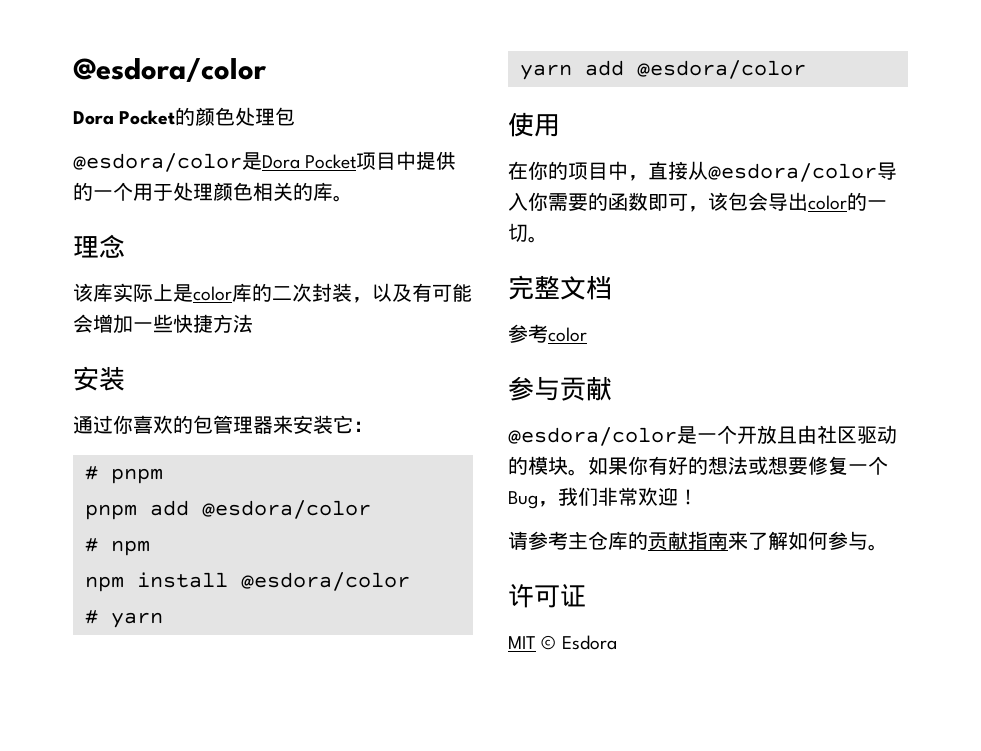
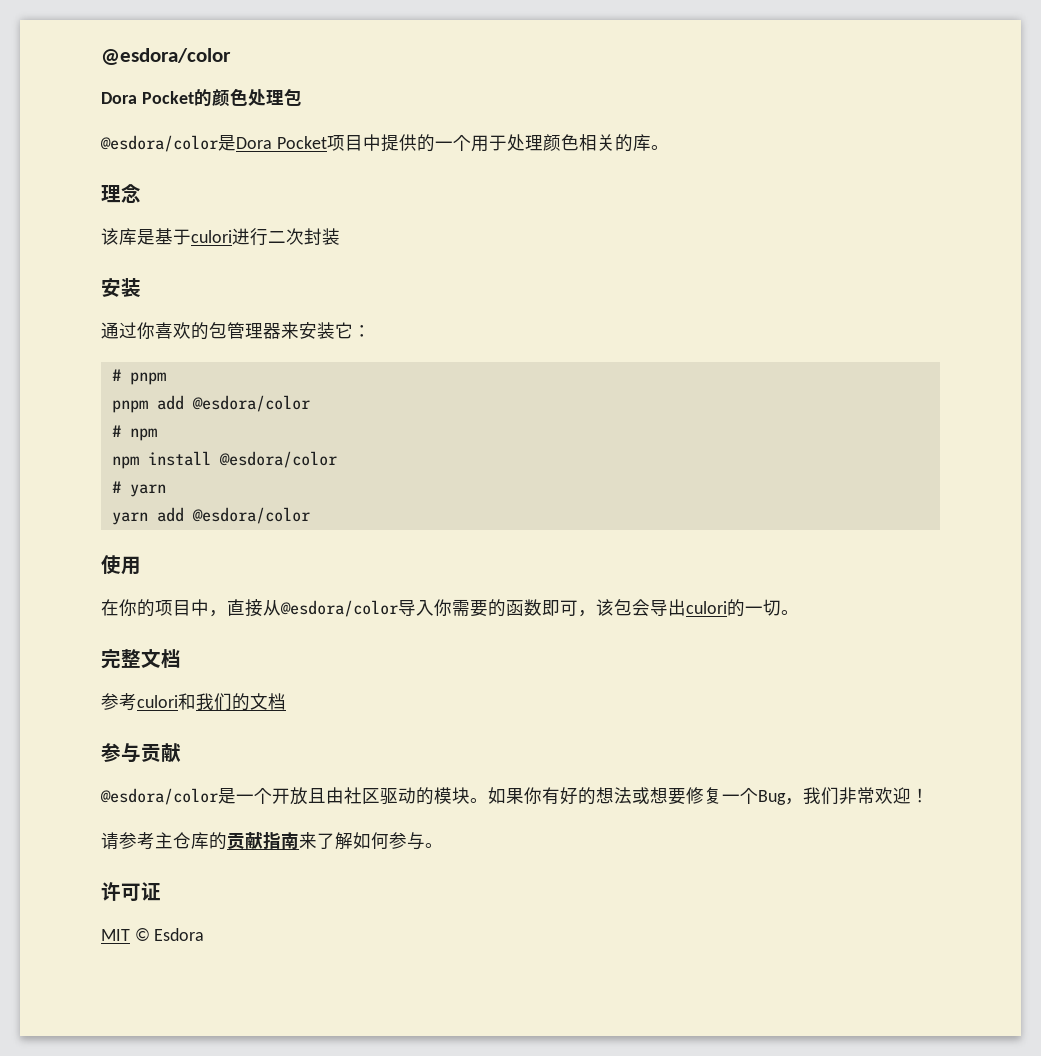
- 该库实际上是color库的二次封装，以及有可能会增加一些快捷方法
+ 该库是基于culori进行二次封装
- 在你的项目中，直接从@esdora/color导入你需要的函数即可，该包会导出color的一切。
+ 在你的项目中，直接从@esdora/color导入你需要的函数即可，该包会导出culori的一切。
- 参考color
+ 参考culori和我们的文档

--

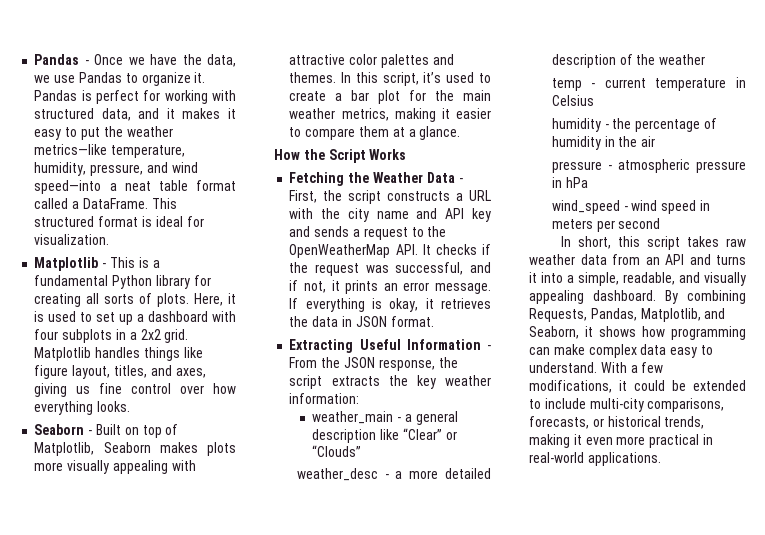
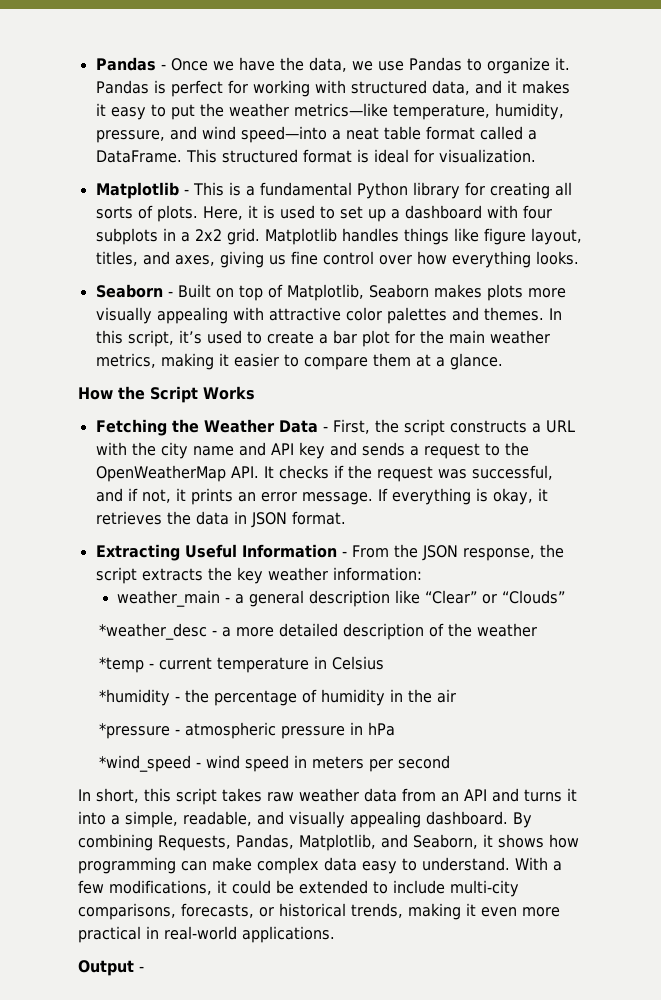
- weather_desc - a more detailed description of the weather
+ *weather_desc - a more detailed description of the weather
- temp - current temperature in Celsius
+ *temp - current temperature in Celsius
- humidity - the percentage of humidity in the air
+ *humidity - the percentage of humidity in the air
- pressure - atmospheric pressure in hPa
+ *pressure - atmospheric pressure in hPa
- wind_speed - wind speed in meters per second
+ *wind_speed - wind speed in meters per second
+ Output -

**TASK GOAL**
Report every line of the entries that carries the word "meters".

**ANSWER SPACE**
- wind_speed - wind speed in meters per second
+ *wind_speed - wind speed in meters per second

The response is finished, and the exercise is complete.